Captive Power: A Common Trap
Many industrial facilities in India operate captive power plants (CPPs) — typically coal-fired thermal units that generate electricity on-site. This creates a frequent miscalculation:
Wrong approach: Applying the CEA grid factor to all electricity consumed, including captive generation. This understates actual emissions because coal-fired CPPs typically have a higher emission factor than the national grid average (which includes renewables).
Correct approach: Apply the CEA grid factor only to electricity purchased from the grid. For captive generation, calculate Scope 1 emissions using the actual fuel consumption of the CPP and the relevant IPCC emission factor for the fuel used.

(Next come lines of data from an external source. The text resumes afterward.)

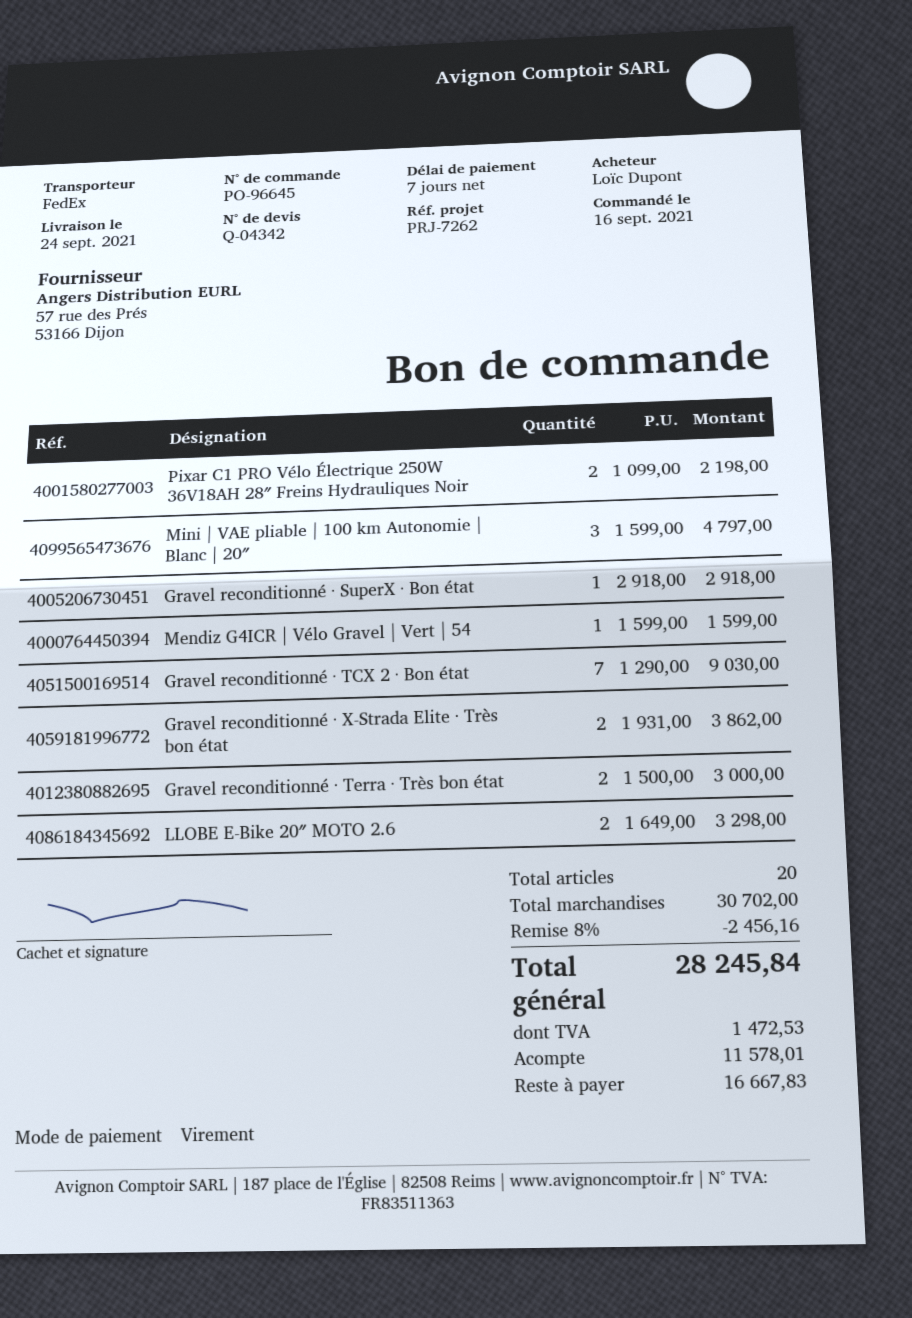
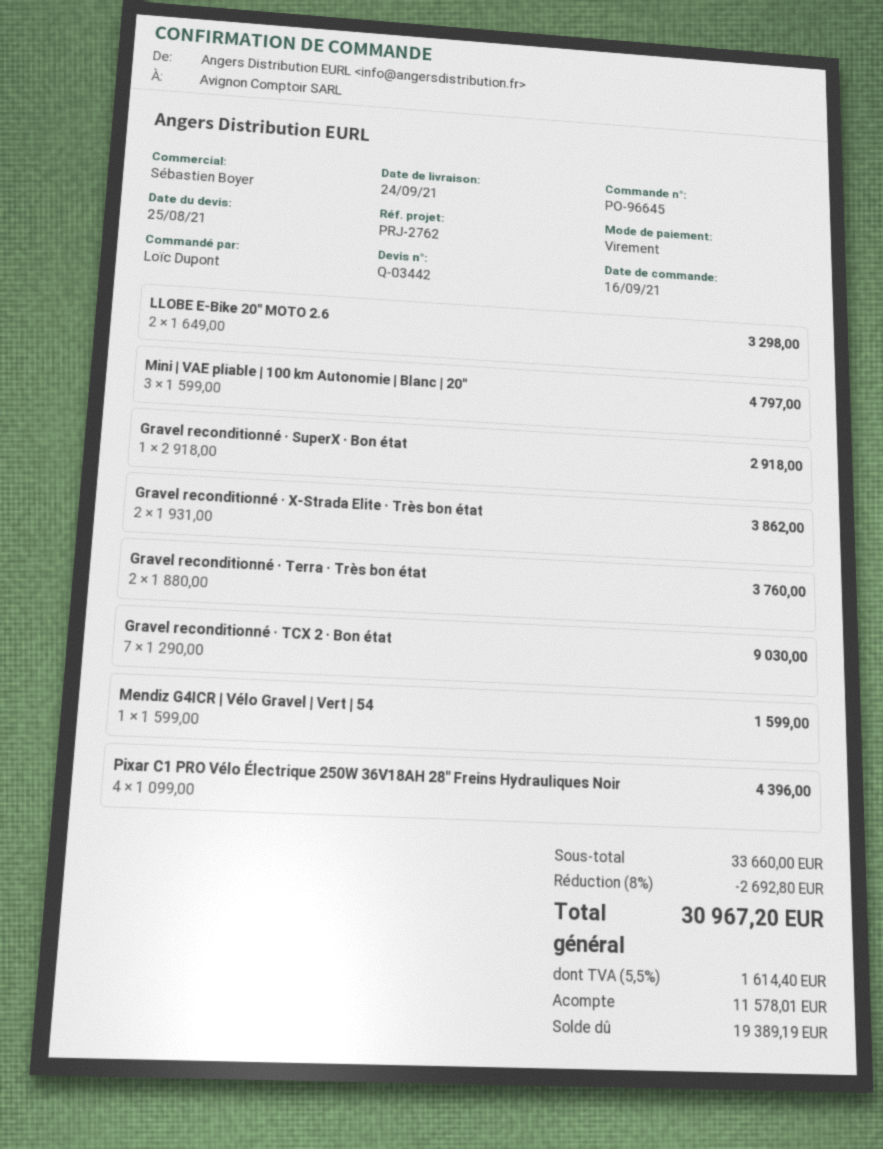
quote number: Q-04342 -> Q-03442
reference: PRJ-7262 -> PRJ-2762
Pixar C1 PRO Vélo Électrique 250W 36V18AH 28″ Freins Hydrauliques Noir: 2 x 1099.00 = 2198.00 -> 4 x 1099.00 = 4396.00
Gravel reconditionné · Terra · Très bon état: 2 x 1500.00 = 3000.00 -> 2 x 1880.00 = 3760.00
subtotal: 30702.00 -> 33660.00
discount: 8% = 2456.16 -> 8% = 2692.80
tax: 1472.53 -> 1614.40
total: 28245.84 -> 30967.20
balance: 16667.83 -> 19389.19

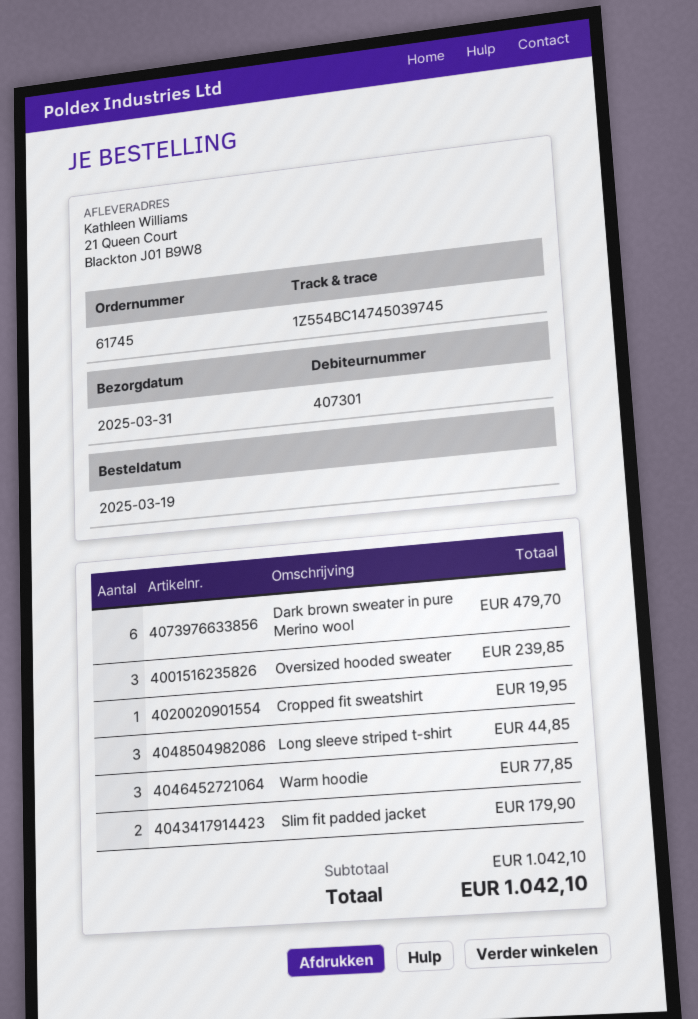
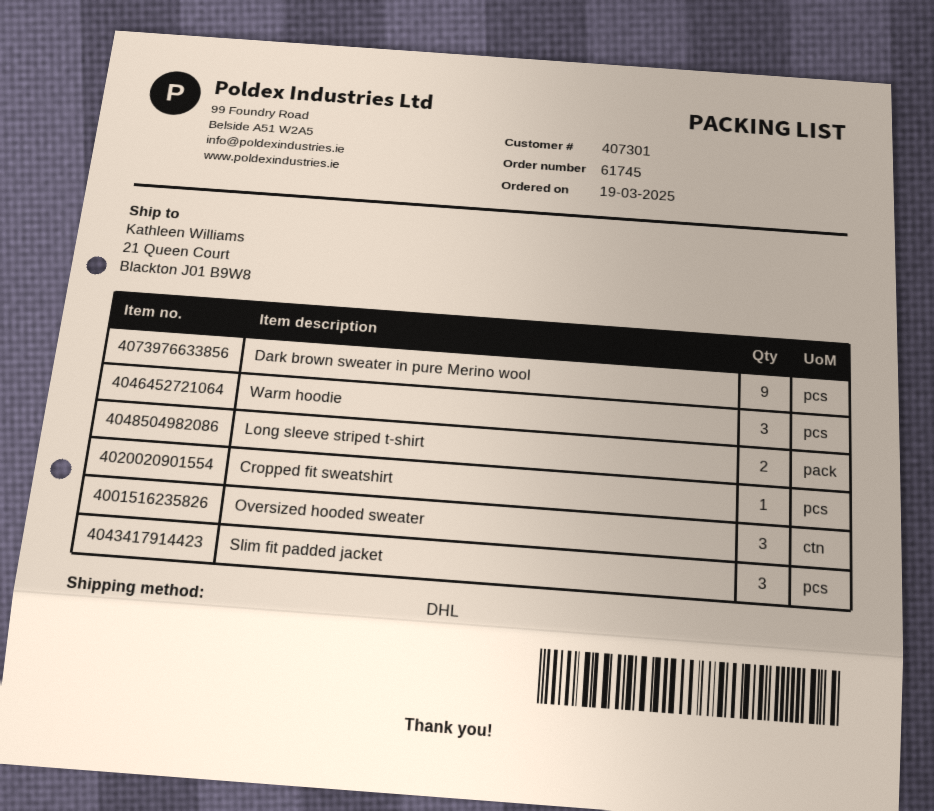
Dark brown sweater in pure Merino wool: 6 -> 9
Long sleeve striped t-shirt: 3 -> 2
Slim fit padded jacket: 2 -> 3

For example, a steel plant that generates 60% of its electricity from a captive coal plant and purchases 40% from the grid needs to:
- Calculate Scope 1 emissions from the CPP using coal consumption and IPCC factors
- Calculate Scope 2 emissions from grid purchases using the CEA factor
- Report them separately in the MRV forms
If the captive coal plant emits 0.95 tCO2/MWh (typical for older, less efficient units) and the grid factor is 0.71 tCO2/MWh, incorrectly applying the grid factor to captive generation would understate those emissions by 25%.
Renewable Energy and Scope 2
If your facility has invested in renewable energy — rooftop solar, a wind PPA, or purchased green power — how does this affect Scope 2?

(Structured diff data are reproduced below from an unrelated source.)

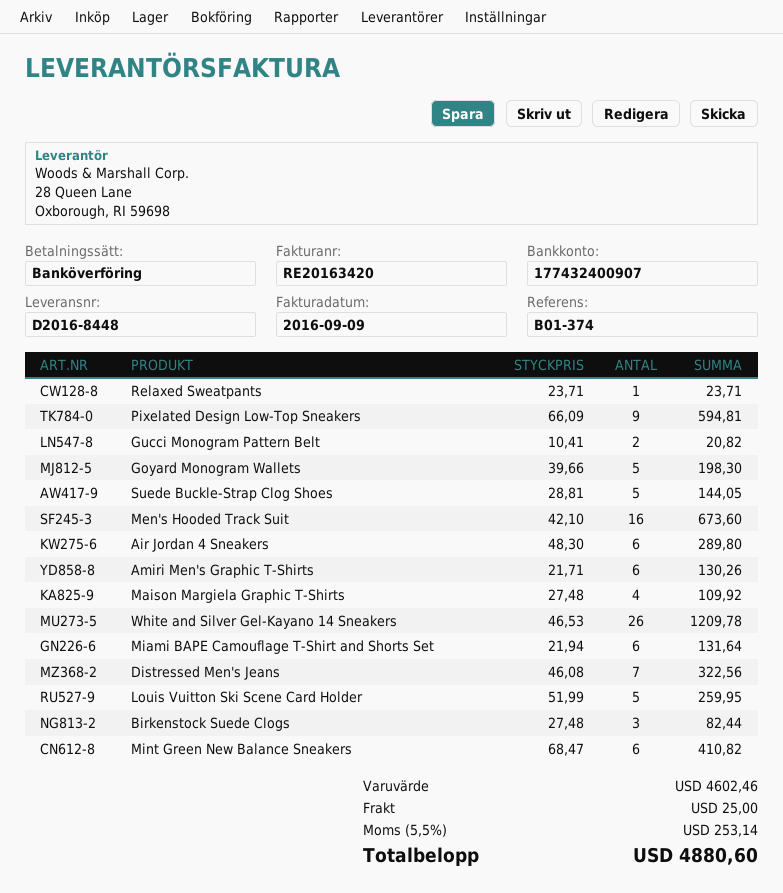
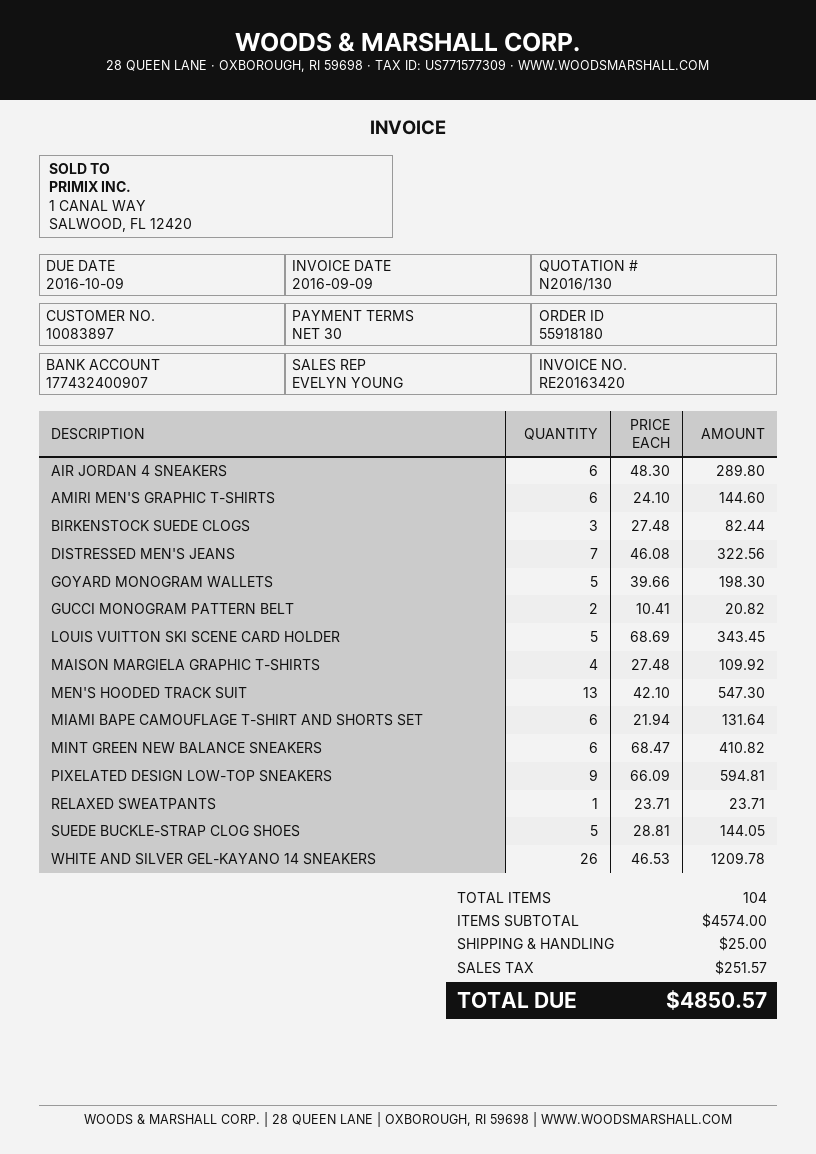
Men's Hooded Track Suit: 16 x 42.10 = 673.60 -> 13 x 42.10 = 547.30
Amiri Men's Graphic T-Shirts: 6 x 21.71 = 130.26 -> 6 x 24.10 = 144.60
Louis Vuitton Ski Scene Card Holder: 5 x 51.99 = 259.95 -> 5 x 68.69 = 343.45
subtotal: 4602.46 -> 4574.00
tax: 253.14 -> 251.57
total: 4880.60 -> 4850.57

On-site renewable generation (rooftop solar, on-site wind): This reduces the quantity of grid electricity purchased. Less grid purchase = lower Scope 2 emissions. The calculation is straightforward — your meter readings show reduced grid consumption.

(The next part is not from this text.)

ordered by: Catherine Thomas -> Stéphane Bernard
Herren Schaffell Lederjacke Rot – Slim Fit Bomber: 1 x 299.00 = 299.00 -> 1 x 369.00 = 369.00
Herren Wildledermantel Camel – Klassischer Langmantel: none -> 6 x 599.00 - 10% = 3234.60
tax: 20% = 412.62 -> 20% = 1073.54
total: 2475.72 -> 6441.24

Off-site renewable PPAs: This is more nuanced. Under the CCTS location-based approach, if the renewable energy is wheeled through the grid, the applicable emission factor is still the CEA grid average — because the physical electrons your facility receives are from the mixed grid. The renewable PPA may count for corporate sustainability claims and BRSR market-based reporting, but for CCTS Scope 2, the CEA grid factor applies.
Renewable Energy Certificates (RECs): Similarly, purchasing RECs does not change your CCTS Scope 2 calculation. RECs represent the environmental attribute of renewable generation, but under the location-based method mandated by CCTS, the emission factor remains the CEA grid average.
This distinction is important for financial planning. Investing in on-site solar directly reduces your CCTS Scope 2 emissions. Purchasing RECs does not. The compliance value of renewable energy depends on where and how it is consumed.
Using the Factor Effectively
For compliance teams preparing CCTS submissions, here is a practical checklist:
- Download the latest CEA User Guide from the official CEA website. Confirm which version BEE has mandated for your compliance year.
- Document the factor citation in your calculation workbook. Your ACVA will verify this reference. Include the version number, the fiscal year it covers, and the page reference.
- Separate grid and captive electricity in your energy data. Apply the CEA factor only to grid purchases. Calculate CPP emissions separately as Scope 1.
- Model the trend for future planning. If the grid factor continues declining at ~1.5% per year, your Scope 2 baseline decreases automatically. This is a free reduction that can help you meet tighter Year 2 targets.
- Compare regional vs national factors if relevant. While BEE prescribes the national factor, understanding your regional grid's emission intensity helps you evaluate the impact of sourcing decisions (e.g., setting up a facility in a state with high renewable penetration).
CarbonNeeti's emission calculator automatically applies the correct CEA version for your baseline and compliance years, eliminating the manual factor-lookup process and ensuring calculation consistency across facilities.
The CEA grid emission factor is one of those numbers that seems simple but carries enormous weight. It affects every CCTS-obligated entity's Scope 2 calculation, influences compliance strategy, and changes every year. Understanding it properly is not optional — it is foundational.